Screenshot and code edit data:
::::::

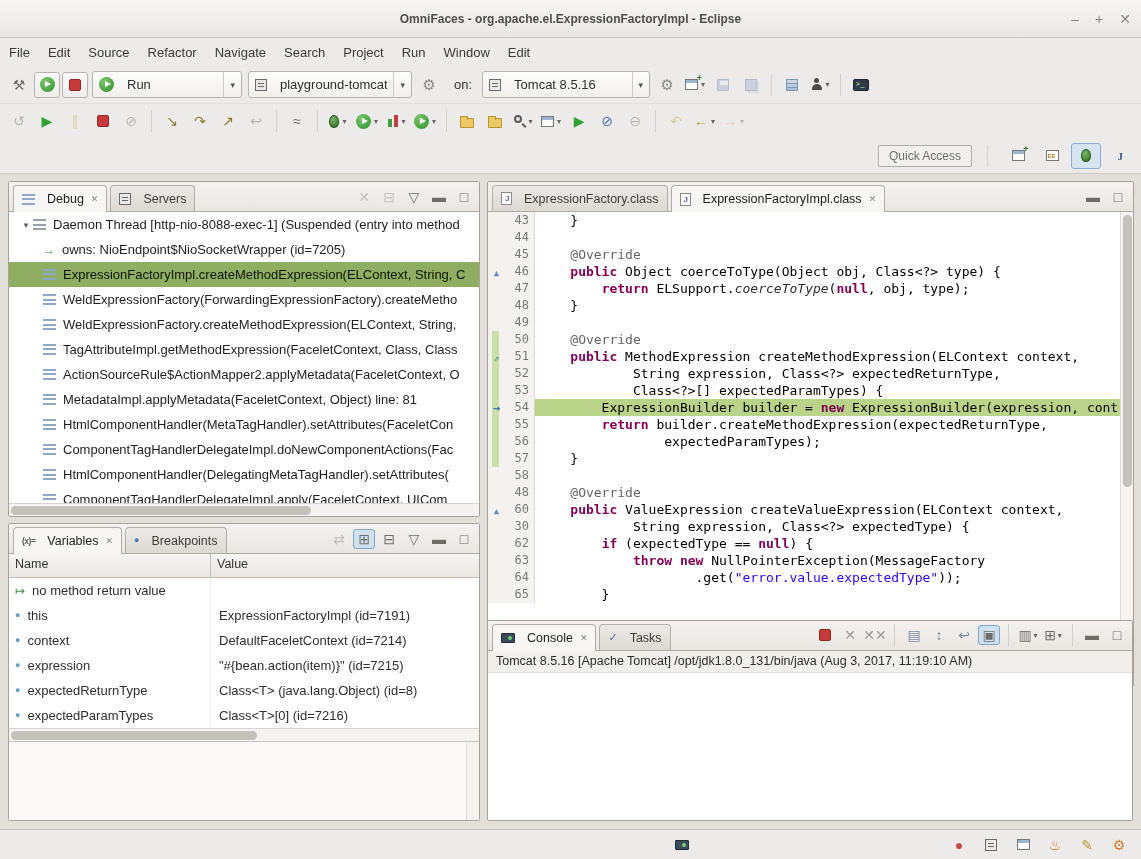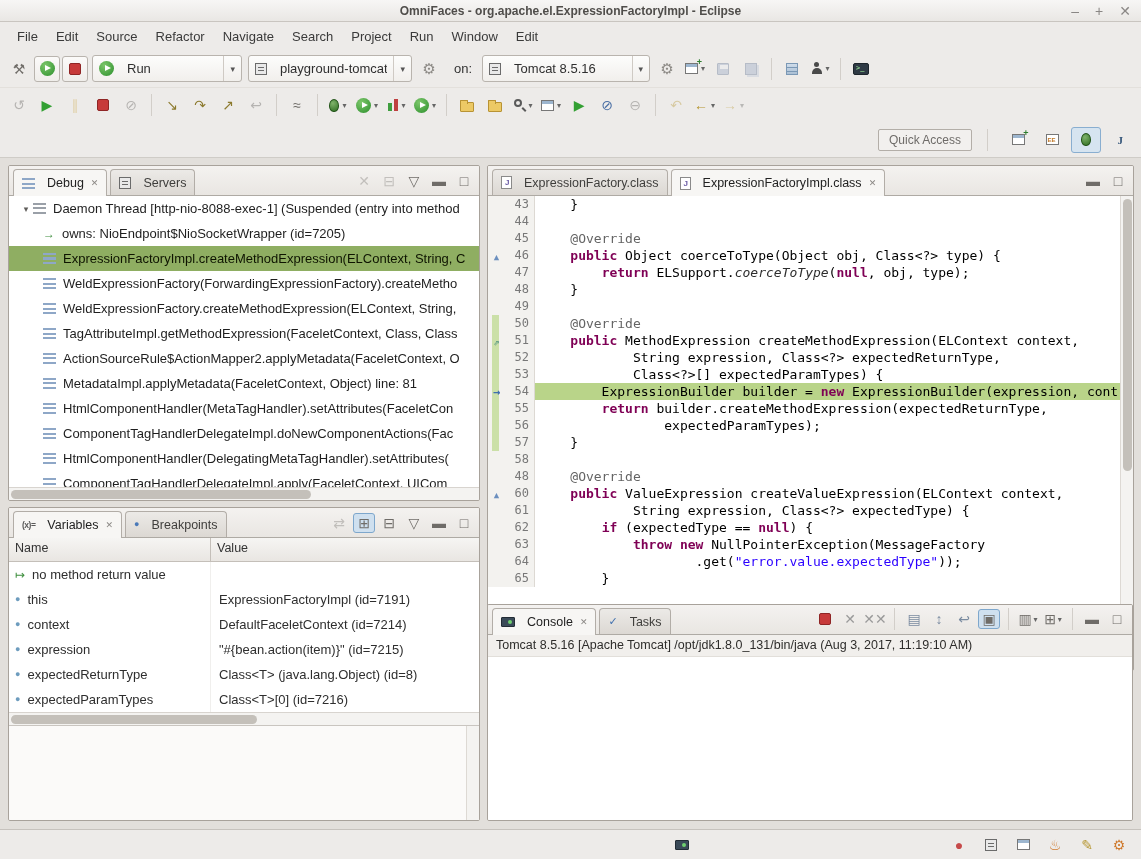"OmniFaces -" .titlebar { height: 22px -> 38px }
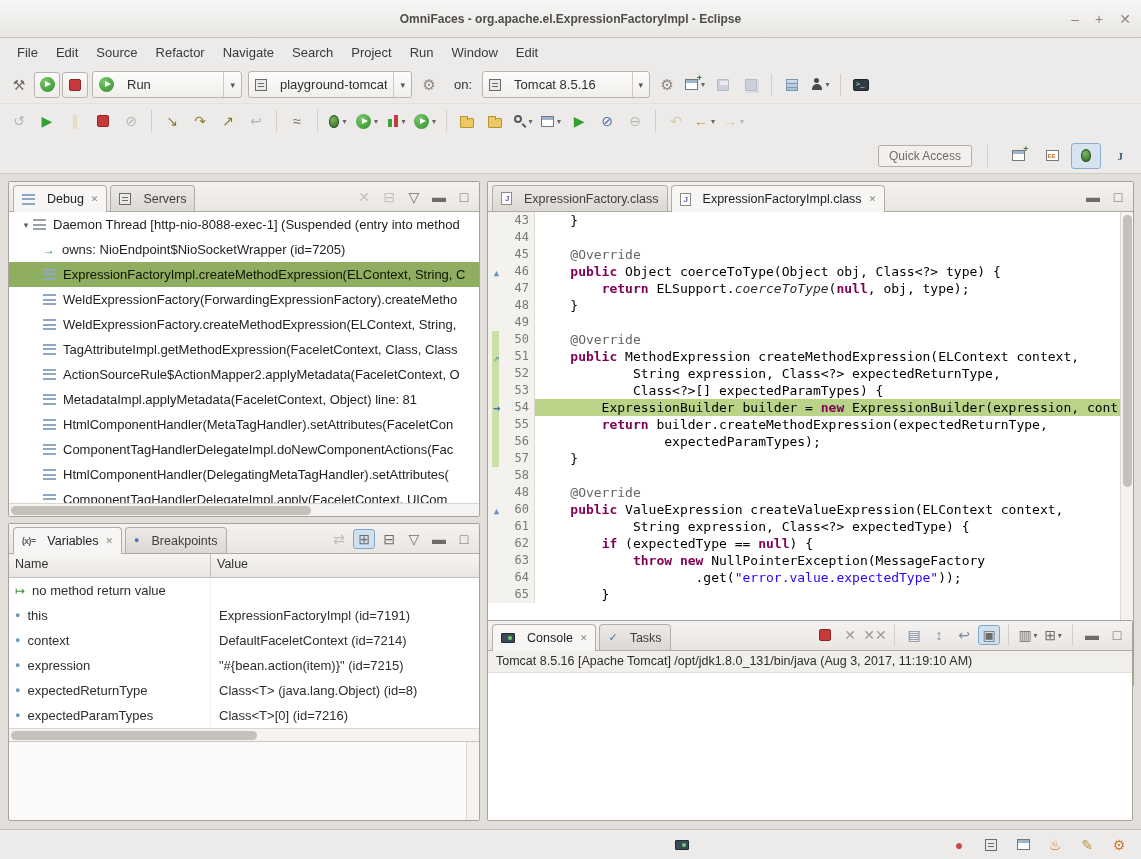"File" .menubar { padding-left: 8px -> none }
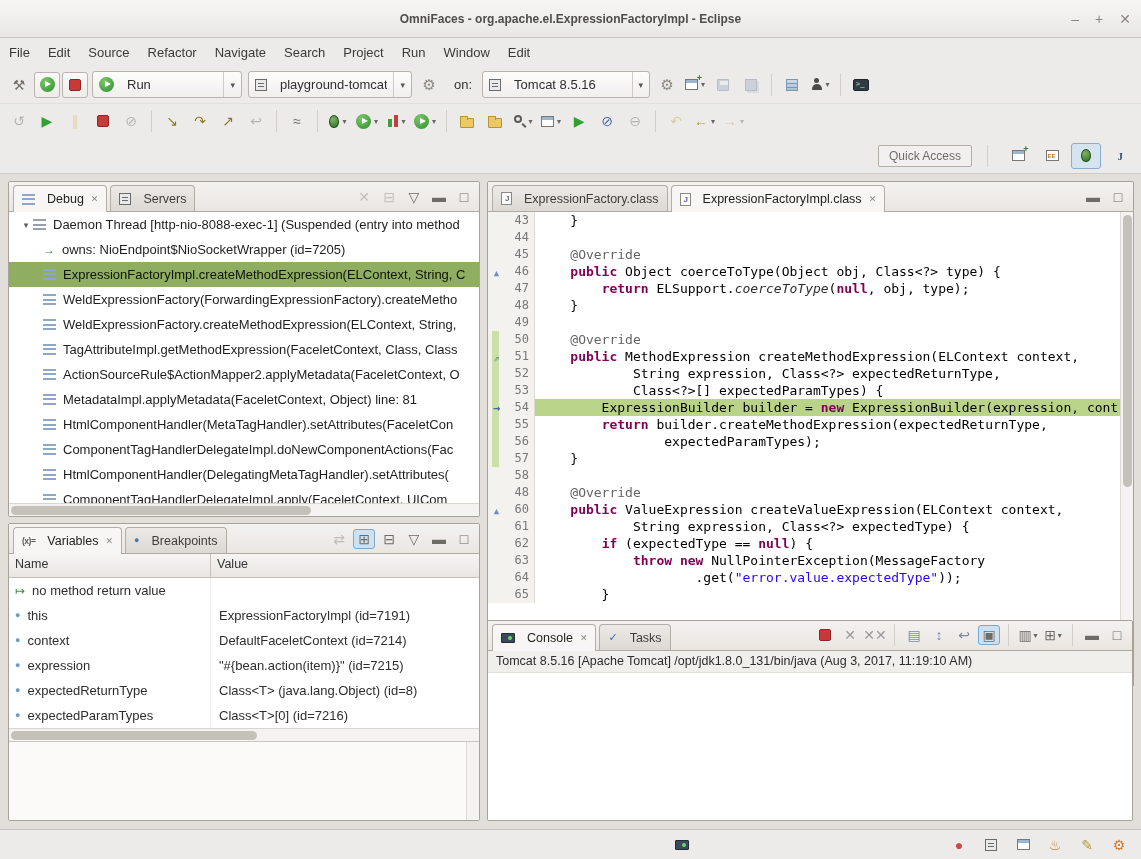"61" span.ln { text: 61 -> 30 }
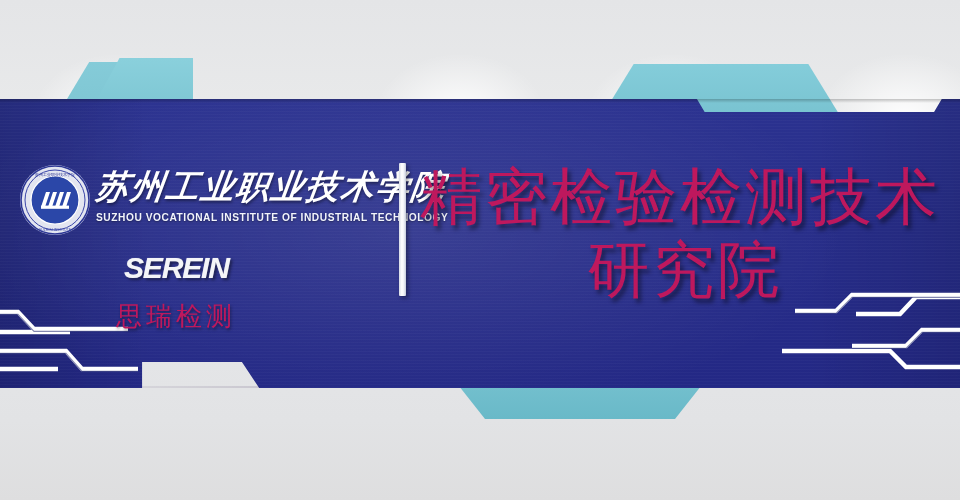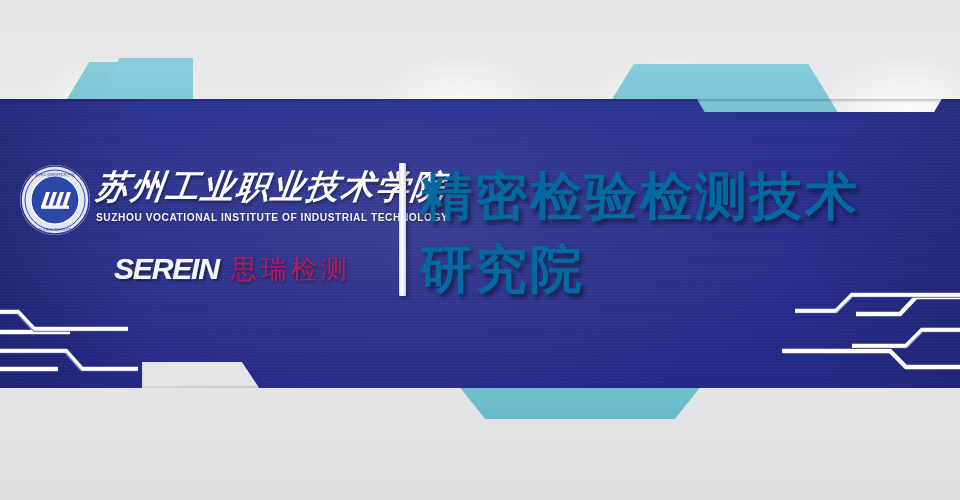"精密检验检测技术" .title { color: #0369a1 -> #be185d; font-size: 52px -> 62px; font-weight: 700 -> 400 }
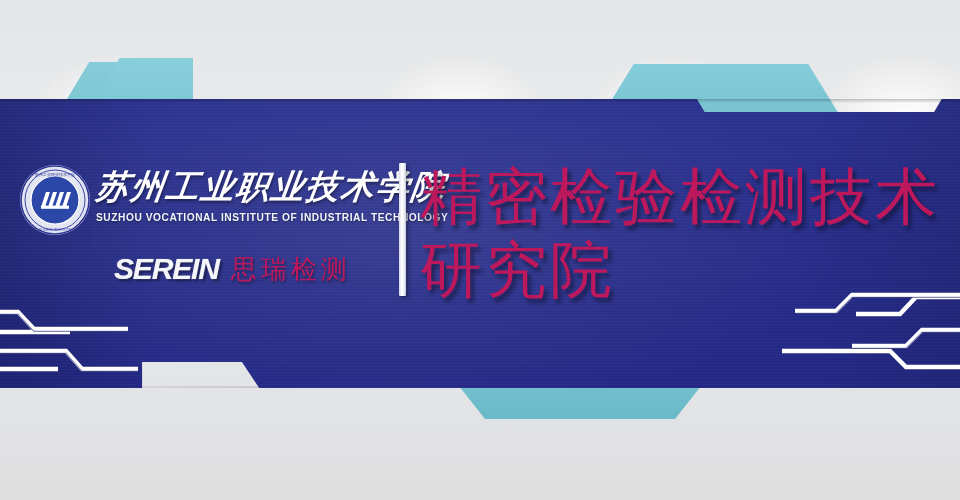"SEREIN" .serein { flex-direction: none -> column }
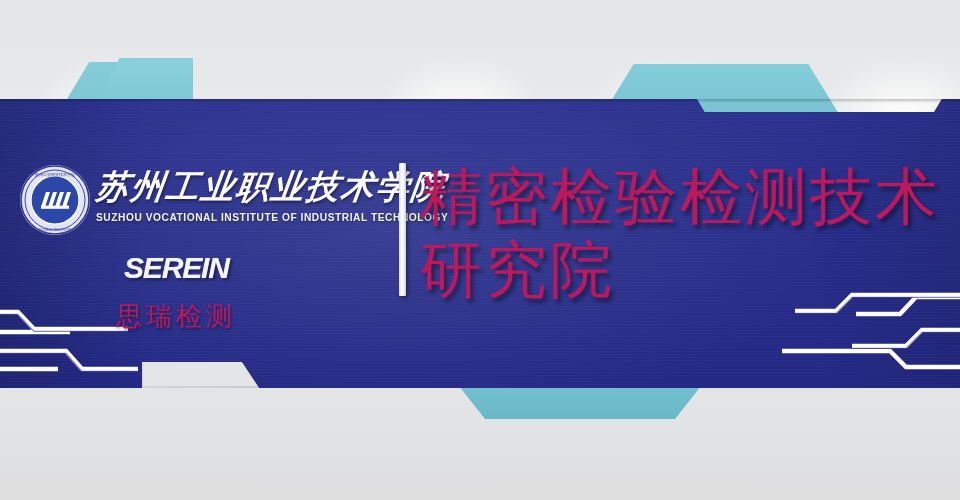"研究院" .title .l2 { text-align: none -> center }
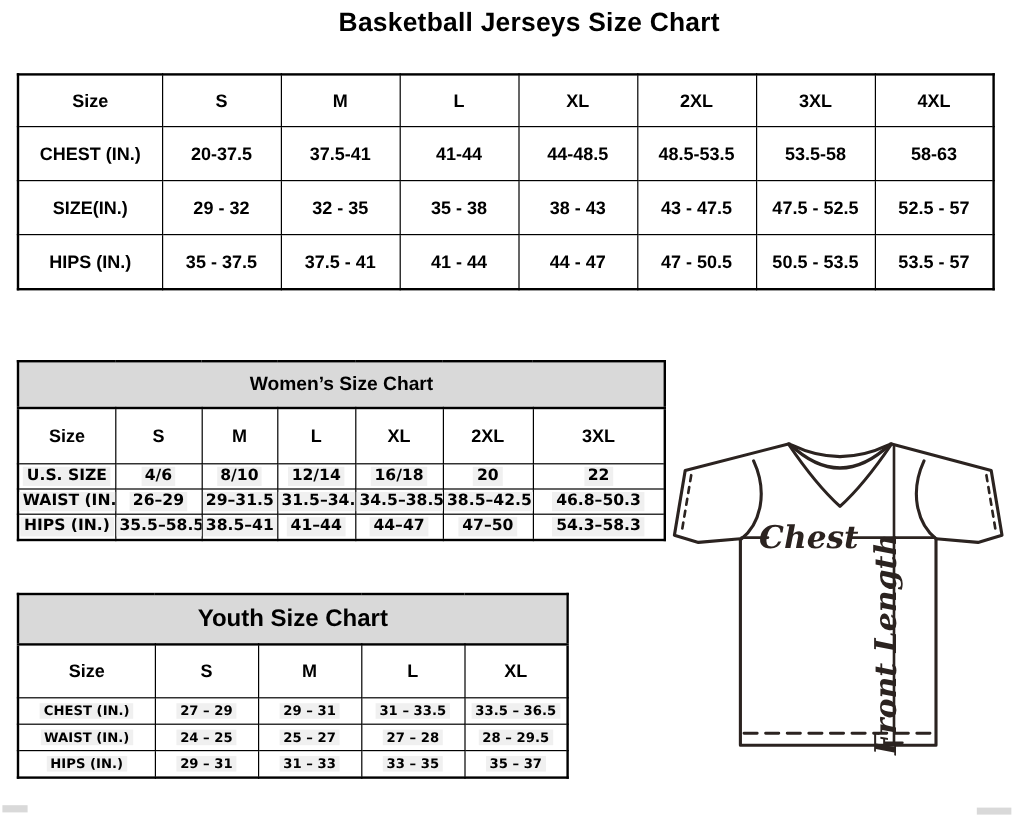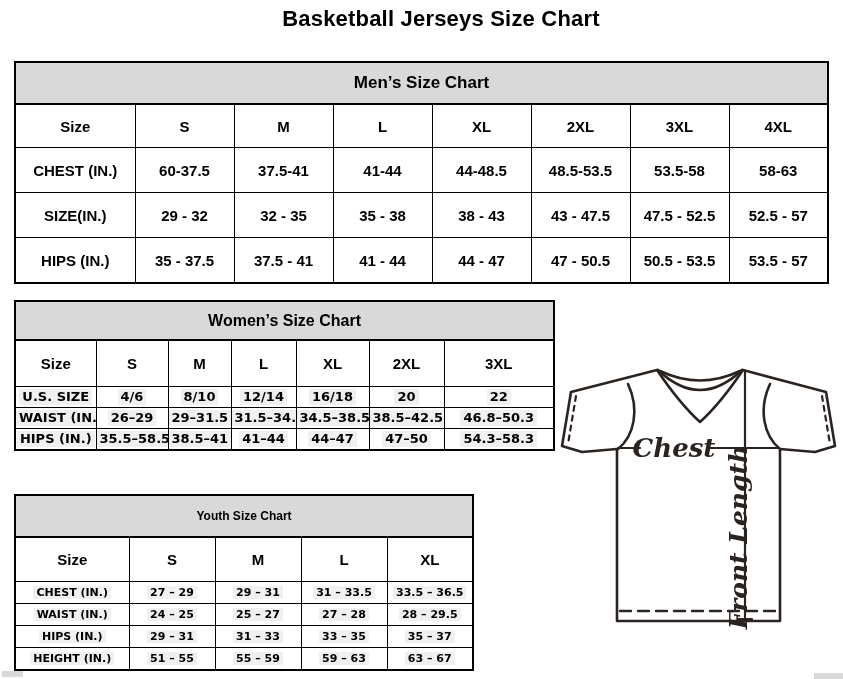"Men’s Size Chart" tr.band { html: <tr> <th>Men’s Size Chart</th> </tr> -> none }
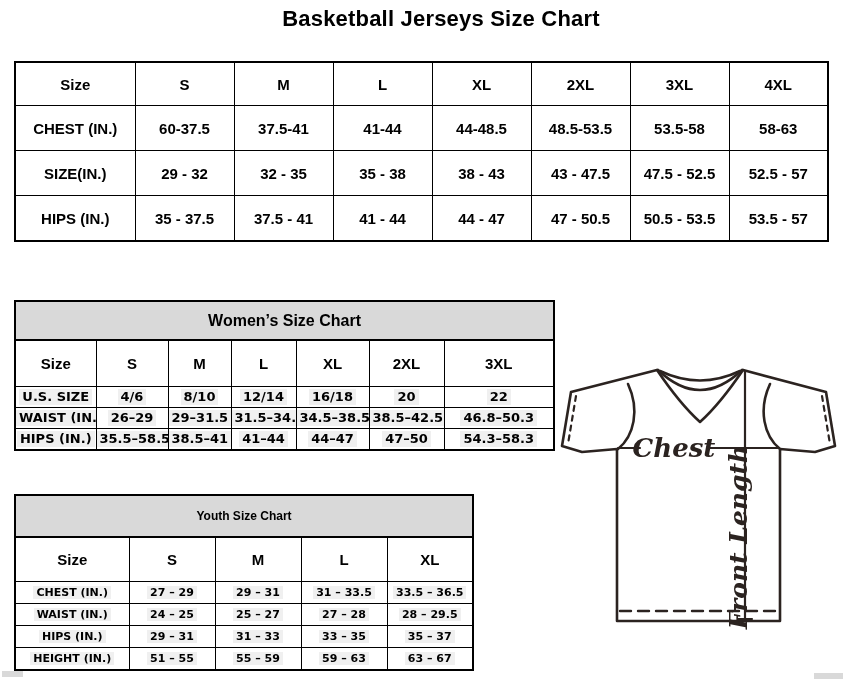"60-37.5" td { text: 60-37.5 -> 20-37.5 }
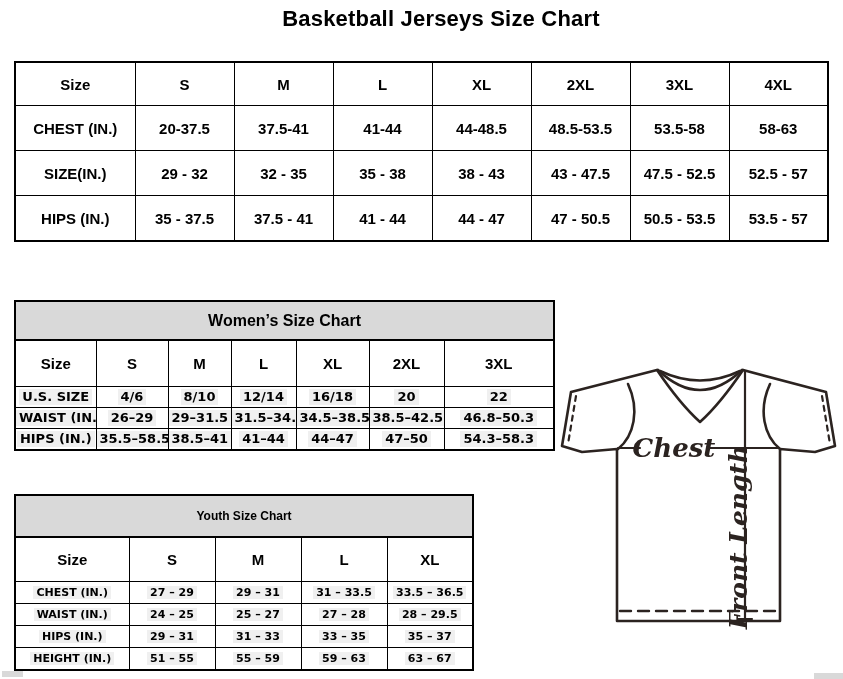"Youth Size Chart" #youth .band th { font-size: 12px -> 20px }
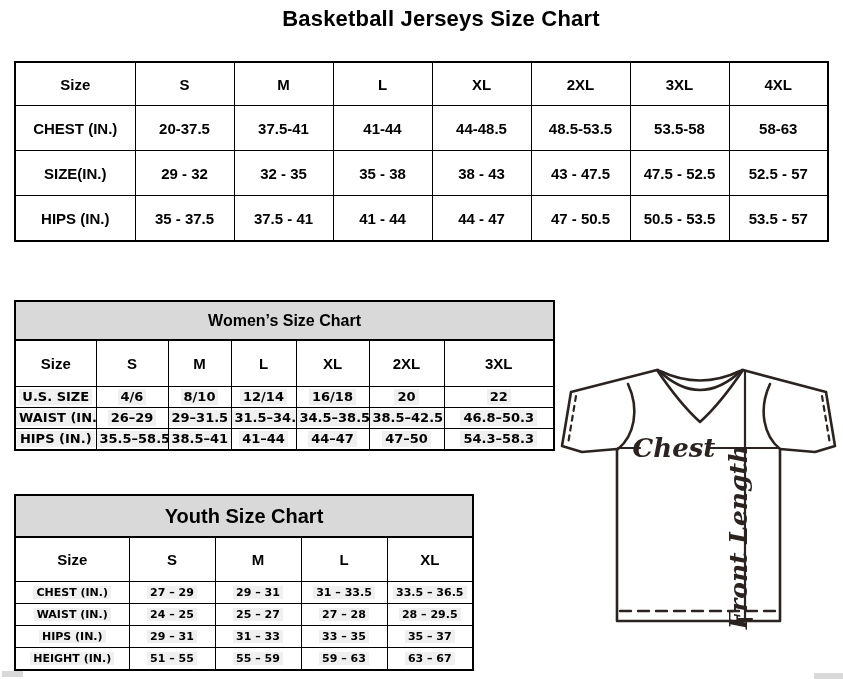"HEIGHT (IN.)" tr { html: <tr> <th><span>HEIGHT (IN.)</span></th> <td><span>51 – 55</span></td> <td><span>55 – 59</span></td> <td><span>59 – 63</span></td> <td><span>63 – 67</span></td> </tr> -> none }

::::::

# EXERCISE OBJECTIVE
What's needed is an exact copy of every entry, minus the pictures.

# TASK SOLUTION
"OmniFaces -" .titlebar { height: 22px -> 38px }
"File" .menubar { padding-left: 8px -> none }
"61" span.ln { text: 61 -> 30 }
"精密检验检测技术" .title { color: #0369a1 -> #be185d; font-size: 52px -> 62px; font-weight: 700 -> 400 }
"SEREIN" .serein { flex-direction: none -> column }
"研究院" .title .l2 { text-align: none -> center }
"Men’s Size Chart" tr.band { html: <tr> <th>Men’s Size Chart</th> </tr> -> none }
"60-37.5" td { text: 60-37.5 -> 20-37.5 }
"Youth Size Chart" #youth .band th { font-size: 12px -> 20px }
"HEIGHT (IN.)" tr { html: <tr> <th><span>HEIGHT (IN.)</span></th> <td><span>51 – 55</span></td> <td><span>55 – 59</span></td> <td><span>59 – 63</span></td> <td><span>63 – 67</span></td> </tr> -> none }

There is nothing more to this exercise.